Work task =
Check each line of the listing below for the string "Stor", and copy the ones that have it.

Recorded information =

· · ·

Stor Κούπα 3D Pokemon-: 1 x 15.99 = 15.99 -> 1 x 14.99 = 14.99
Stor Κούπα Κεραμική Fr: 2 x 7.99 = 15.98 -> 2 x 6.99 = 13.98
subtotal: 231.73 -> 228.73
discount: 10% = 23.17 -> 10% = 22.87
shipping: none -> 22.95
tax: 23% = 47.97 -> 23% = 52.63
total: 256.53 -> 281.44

· · ·

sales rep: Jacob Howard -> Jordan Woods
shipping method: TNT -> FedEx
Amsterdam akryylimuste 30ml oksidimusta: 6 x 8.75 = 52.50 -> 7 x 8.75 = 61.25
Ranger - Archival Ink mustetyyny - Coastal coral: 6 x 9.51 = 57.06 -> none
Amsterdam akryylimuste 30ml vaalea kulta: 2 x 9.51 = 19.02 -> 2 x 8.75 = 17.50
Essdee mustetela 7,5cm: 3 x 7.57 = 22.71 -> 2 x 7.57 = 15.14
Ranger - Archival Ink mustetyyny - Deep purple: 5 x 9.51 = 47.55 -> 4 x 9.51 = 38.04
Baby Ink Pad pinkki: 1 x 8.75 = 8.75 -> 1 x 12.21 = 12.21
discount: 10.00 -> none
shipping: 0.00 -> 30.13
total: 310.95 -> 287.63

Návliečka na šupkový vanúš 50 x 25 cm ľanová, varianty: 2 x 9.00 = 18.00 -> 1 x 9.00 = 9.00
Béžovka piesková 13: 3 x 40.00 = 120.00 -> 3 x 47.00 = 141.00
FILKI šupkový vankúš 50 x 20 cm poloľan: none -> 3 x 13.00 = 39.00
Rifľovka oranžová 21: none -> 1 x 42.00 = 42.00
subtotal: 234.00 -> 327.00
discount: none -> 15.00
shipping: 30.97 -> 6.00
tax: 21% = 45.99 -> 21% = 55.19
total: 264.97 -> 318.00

· · ·

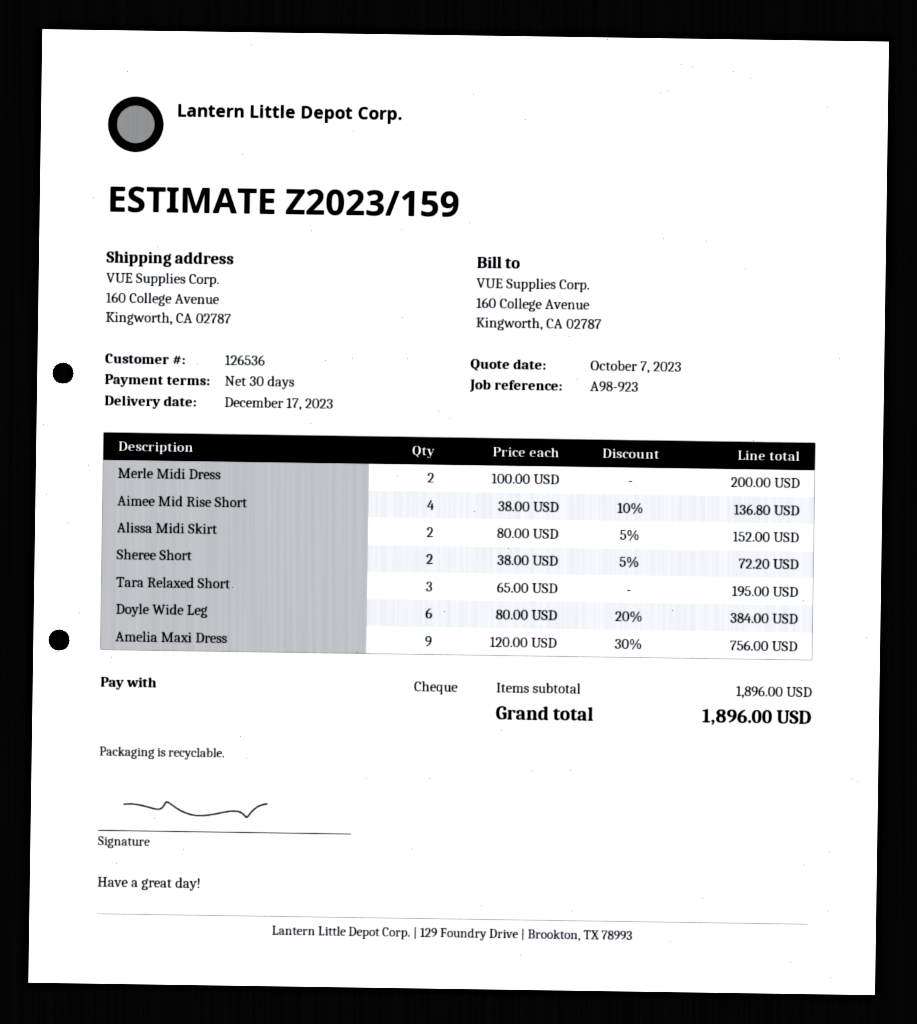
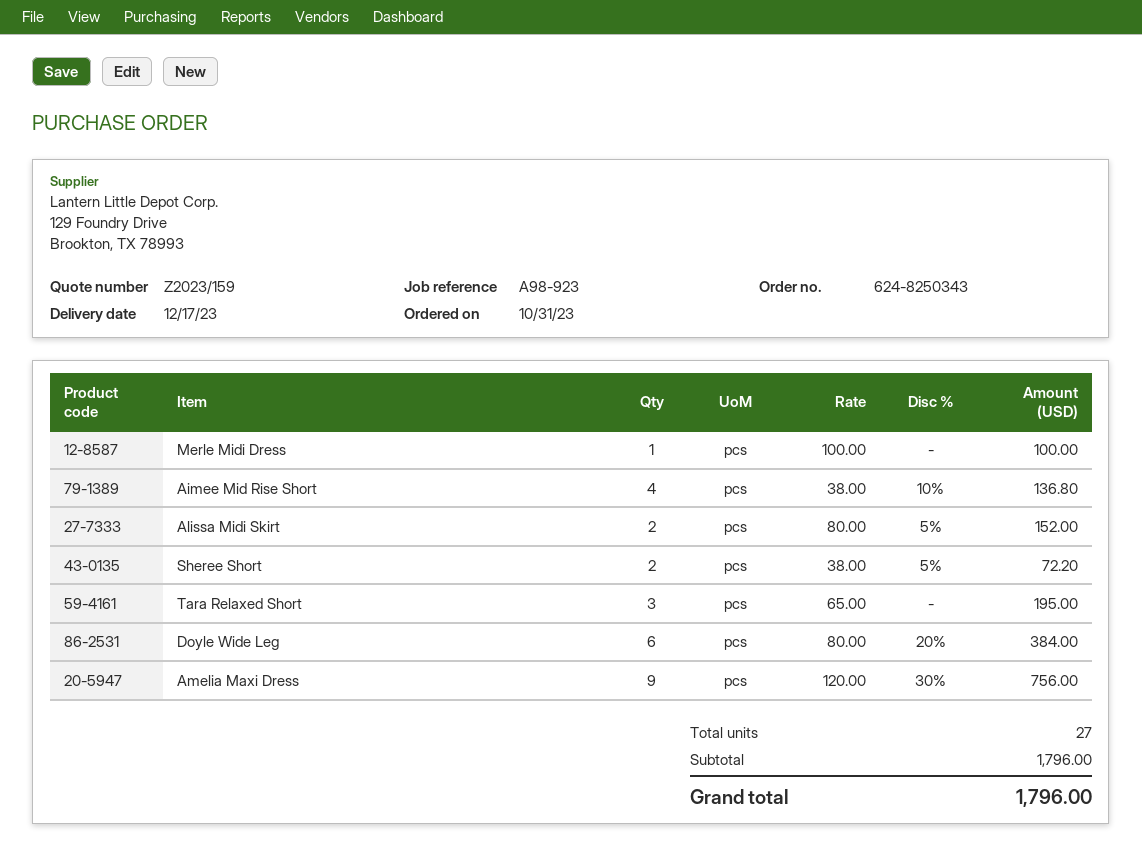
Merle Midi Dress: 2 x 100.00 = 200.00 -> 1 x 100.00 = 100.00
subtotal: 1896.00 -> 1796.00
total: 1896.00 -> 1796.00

· · ·

Written response =
Stor Κούπα 3D Pokemon-: 1 x 15.99 = 15.99 -> 1 x 14.99 = 14.99
Stor Κούπα Κεραμική Fr: 2 x 7.99 = 15.98 -> 2 x 6.99 = 13.98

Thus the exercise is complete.